#### Problem to work on:
For the word "none", find each line in the entries where it occurs and copy that line.

[Change listing data]
┄┄┄┄┄┄┄┄┄┄┄┄┄┄┄┄┄┄┄┄

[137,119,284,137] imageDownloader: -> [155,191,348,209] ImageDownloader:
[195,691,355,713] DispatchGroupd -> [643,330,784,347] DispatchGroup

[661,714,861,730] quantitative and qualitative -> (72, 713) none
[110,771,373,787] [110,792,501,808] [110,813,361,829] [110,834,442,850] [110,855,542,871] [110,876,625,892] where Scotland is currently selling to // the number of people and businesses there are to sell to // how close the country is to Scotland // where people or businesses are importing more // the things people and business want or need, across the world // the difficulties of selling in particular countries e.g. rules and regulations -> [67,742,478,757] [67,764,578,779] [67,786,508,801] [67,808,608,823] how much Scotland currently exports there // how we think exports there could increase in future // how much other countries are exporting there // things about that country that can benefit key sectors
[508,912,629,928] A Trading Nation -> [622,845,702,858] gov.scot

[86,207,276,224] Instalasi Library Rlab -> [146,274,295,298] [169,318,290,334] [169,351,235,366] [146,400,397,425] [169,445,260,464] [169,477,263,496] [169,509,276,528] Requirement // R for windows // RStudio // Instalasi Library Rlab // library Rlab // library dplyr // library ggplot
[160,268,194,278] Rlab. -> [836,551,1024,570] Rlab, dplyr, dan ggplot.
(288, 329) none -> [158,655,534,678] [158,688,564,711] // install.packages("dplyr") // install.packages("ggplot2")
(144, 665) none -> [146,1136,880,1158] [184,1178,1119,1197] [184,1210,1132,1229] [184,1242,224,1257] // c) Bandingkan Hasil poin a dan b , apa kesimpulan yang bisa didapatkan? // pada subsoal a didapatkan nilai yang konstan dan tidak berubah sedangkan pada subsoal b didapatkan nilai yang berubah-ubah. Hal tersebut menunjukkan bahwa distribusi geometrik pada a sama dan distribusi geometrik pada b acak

┄┄┄┄┄┄┄┄┄┄┄┄┄┄┄┄┄┄┄┄

#### Response for this exercise:
[661,714,861,730] quantitative and qualitative -> (72, 713) none
(288, 329) none -> [158,655,534,678] [158,688,564,711] // install.packages("dplyr") // install.packages("ggplot2")
(144, 665) none -> [146,1136,880,1158] [184,1178,1119,1197] [184,1210,1132,1229] [184,1242,224,1257] // c) Bandingkan Hasil poin a dan b , apa kesimpulan yang bisa didapatkan? // pada subsoal a didapatkan nilai yang konstan dan tidak berubah sedangkan pada subsoal b didapatkan nilai yang berubah-ubah. Hal tersebut menunjukkan bahwa distribusi geometrik pada a sama dan distribusi geometrik pada b acak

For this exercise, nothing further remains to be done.